*** GIVEN RECORDS Section Begins ***

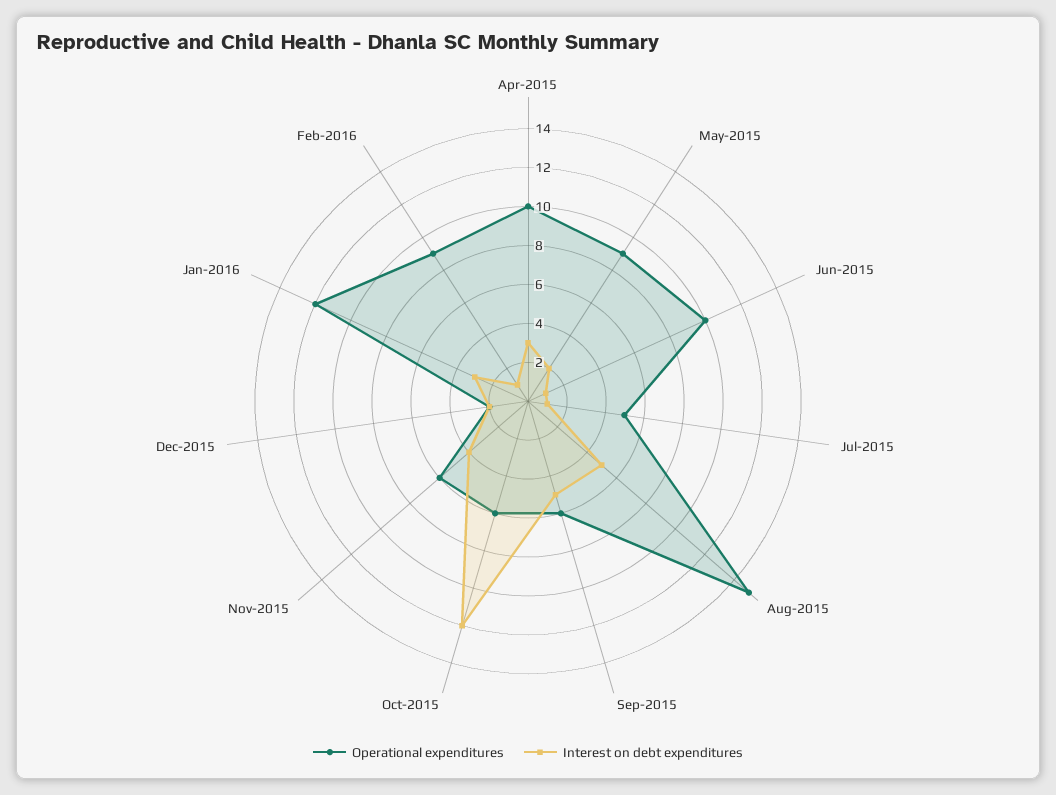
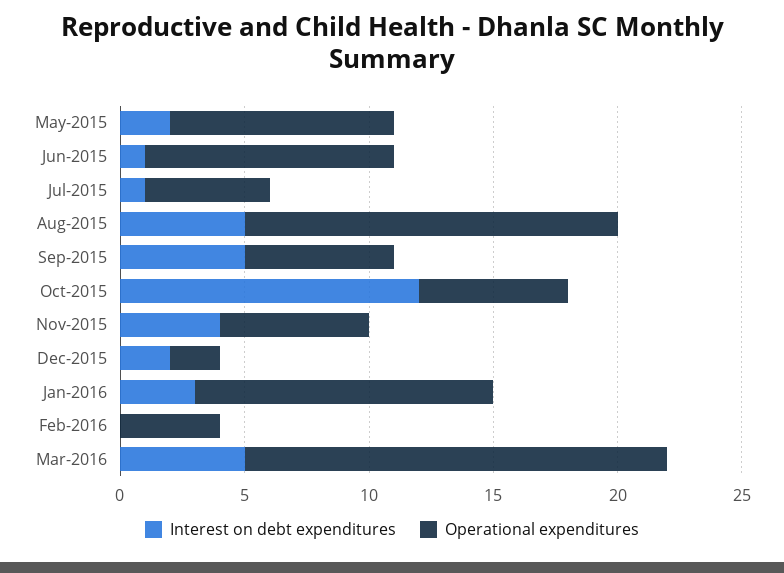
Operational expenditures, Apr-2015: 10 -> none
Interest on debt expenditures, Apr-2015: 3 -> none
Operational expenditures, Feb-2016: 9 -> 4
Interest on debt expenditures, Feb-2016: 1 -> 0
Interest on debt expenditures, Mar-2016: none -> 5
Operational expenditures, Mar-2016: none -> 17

*** GIVEN RECORDS Section Ends ***
*** GIVEN RECORDS Section Begins ***

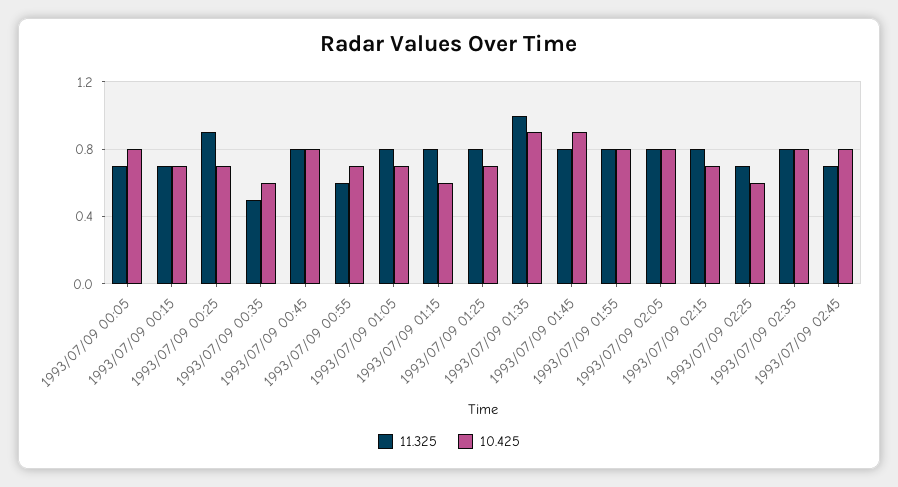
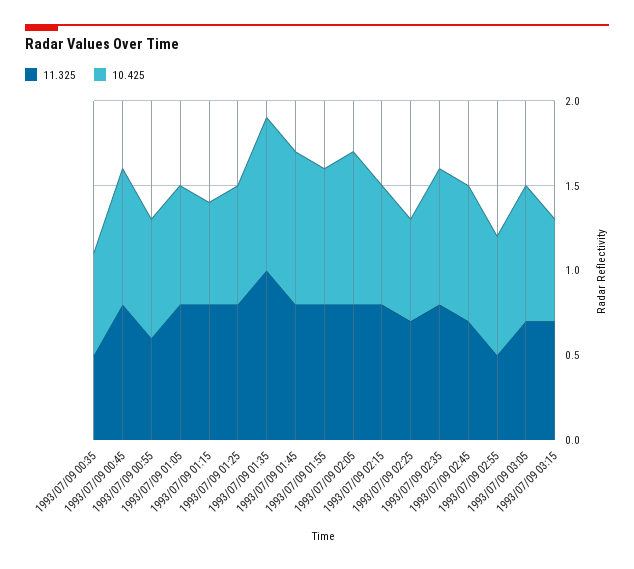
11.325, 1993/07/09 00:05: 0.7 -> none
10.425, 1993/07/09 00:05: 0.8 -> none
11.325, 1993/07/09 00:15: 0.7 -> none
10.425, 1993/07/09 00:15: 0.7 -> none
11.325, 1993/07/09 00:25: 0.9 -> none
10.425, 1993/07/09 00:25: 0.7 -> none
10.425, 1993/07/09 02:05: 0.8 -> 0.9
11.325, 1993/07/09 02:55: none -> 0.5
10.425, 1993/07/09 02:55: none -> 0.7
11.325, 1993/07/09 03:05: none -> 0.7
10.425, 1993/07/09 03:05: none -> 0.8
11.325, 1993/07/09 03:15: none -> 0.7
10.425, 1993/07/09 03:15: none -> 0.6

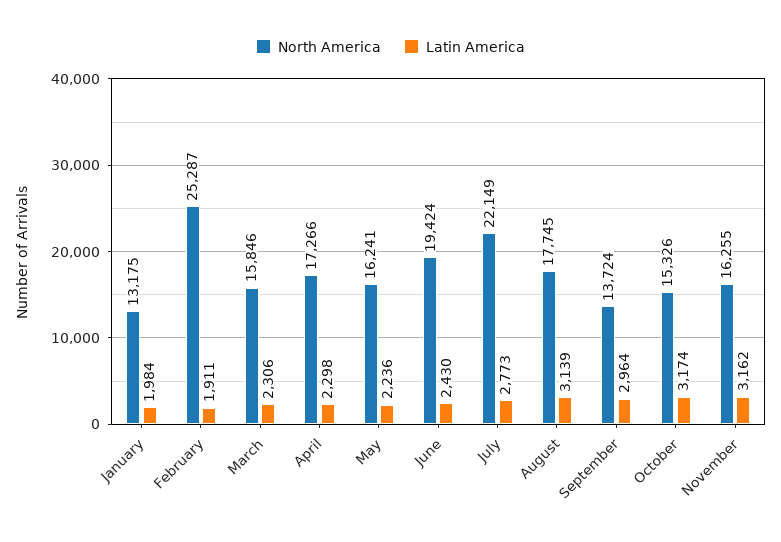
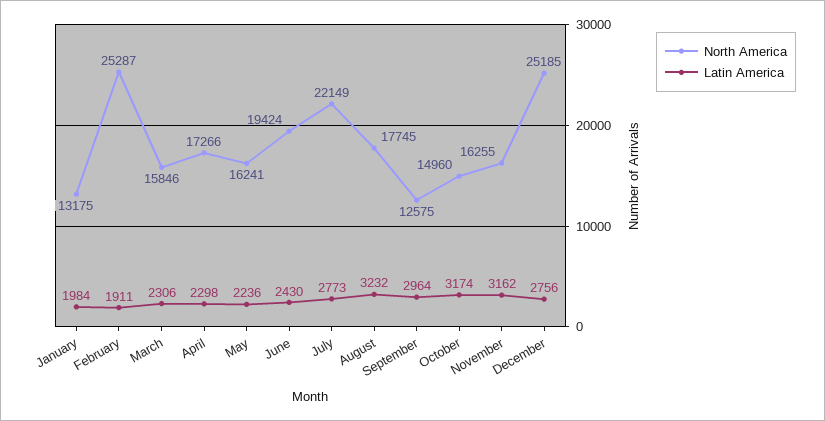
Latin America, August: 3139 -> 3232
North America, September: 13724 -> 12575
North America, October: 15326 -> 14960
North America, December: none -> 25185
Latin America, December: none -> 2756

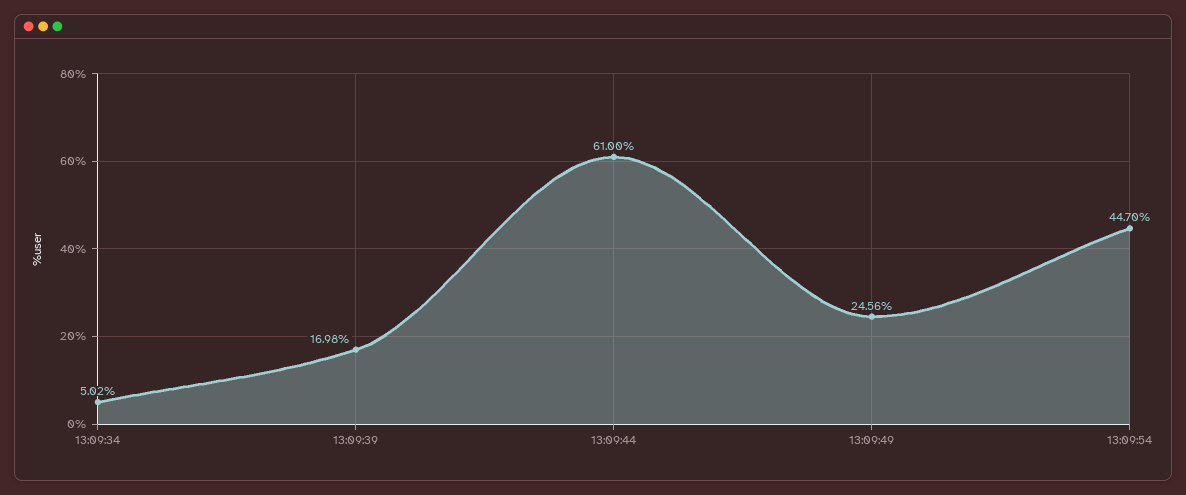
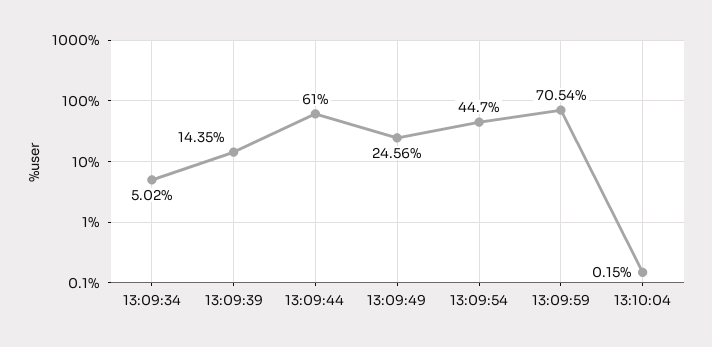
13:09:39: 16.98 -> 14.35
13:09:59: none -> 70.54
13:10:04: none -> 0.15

*** GIVEN RECORDS Section Ends ***
*** GIVEN RECORDS Section Begins ***

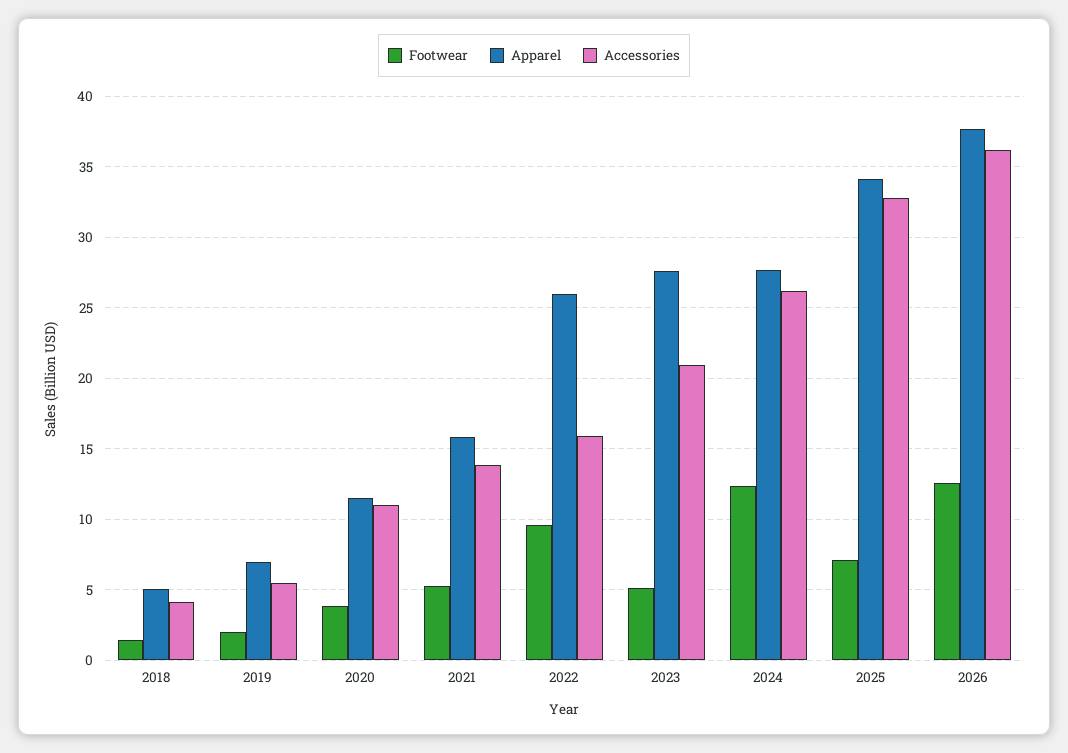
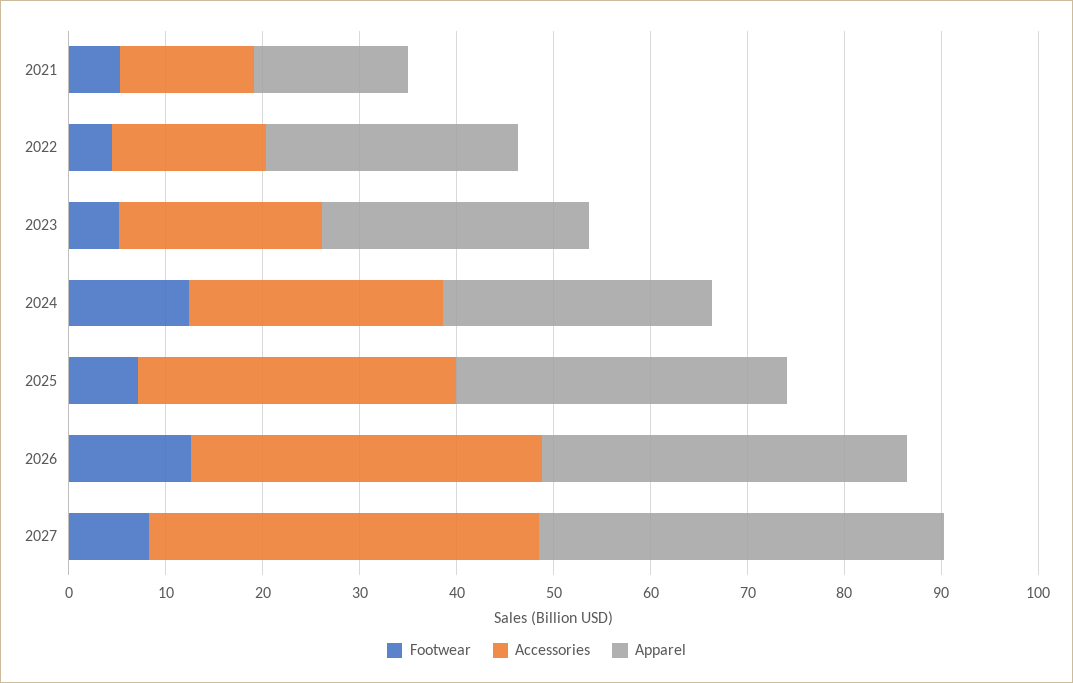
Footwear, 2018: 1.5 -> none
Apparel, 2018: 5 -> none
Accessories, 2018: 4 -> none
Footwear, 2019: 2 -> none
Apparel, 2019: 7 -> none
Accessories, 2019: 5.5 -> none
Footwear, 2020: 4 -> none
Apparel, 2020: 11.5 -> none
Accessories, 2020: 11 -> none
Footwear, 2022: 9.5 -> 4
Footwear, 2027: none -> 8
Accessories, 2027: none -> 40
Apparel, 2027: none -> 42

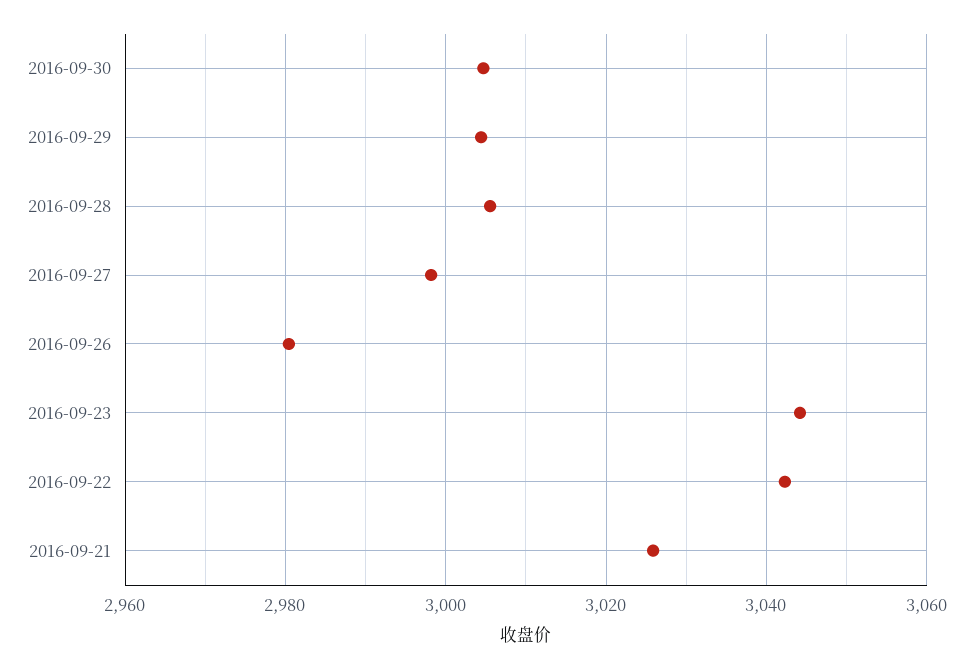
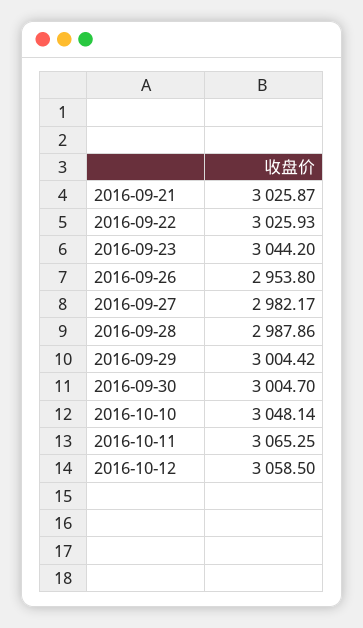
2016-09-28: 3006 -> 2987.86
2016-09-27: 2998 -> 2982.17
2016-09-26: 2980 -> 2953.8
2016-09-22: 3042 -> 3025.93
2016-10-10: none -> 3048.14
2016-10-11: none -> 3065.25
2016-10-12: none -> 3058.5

*** GIVEN RECORDS Section Ends ***

*REQUIRED WORK:* Starting with the line that holds "Operational expenditures, Apr-2015: 10" and ending with the line that holds "Operational expenditures, Mar-2016: none", retype every line in the data above exactly, and nothing else.

*ANSWER BOX:*
Operational expenditures, Apr-2015: 10 -> none
Interest on debt expenditures, Apr-2015: 3 -> none
Operational expenditures, Feb-2016: 9 -> 4
Interest on debt expenditures, Feb-2016: 1 -> 0
Interest on debt expenditures, Mar-2016: none -> 5
Operational expenditures, Mar-2016: none -> 17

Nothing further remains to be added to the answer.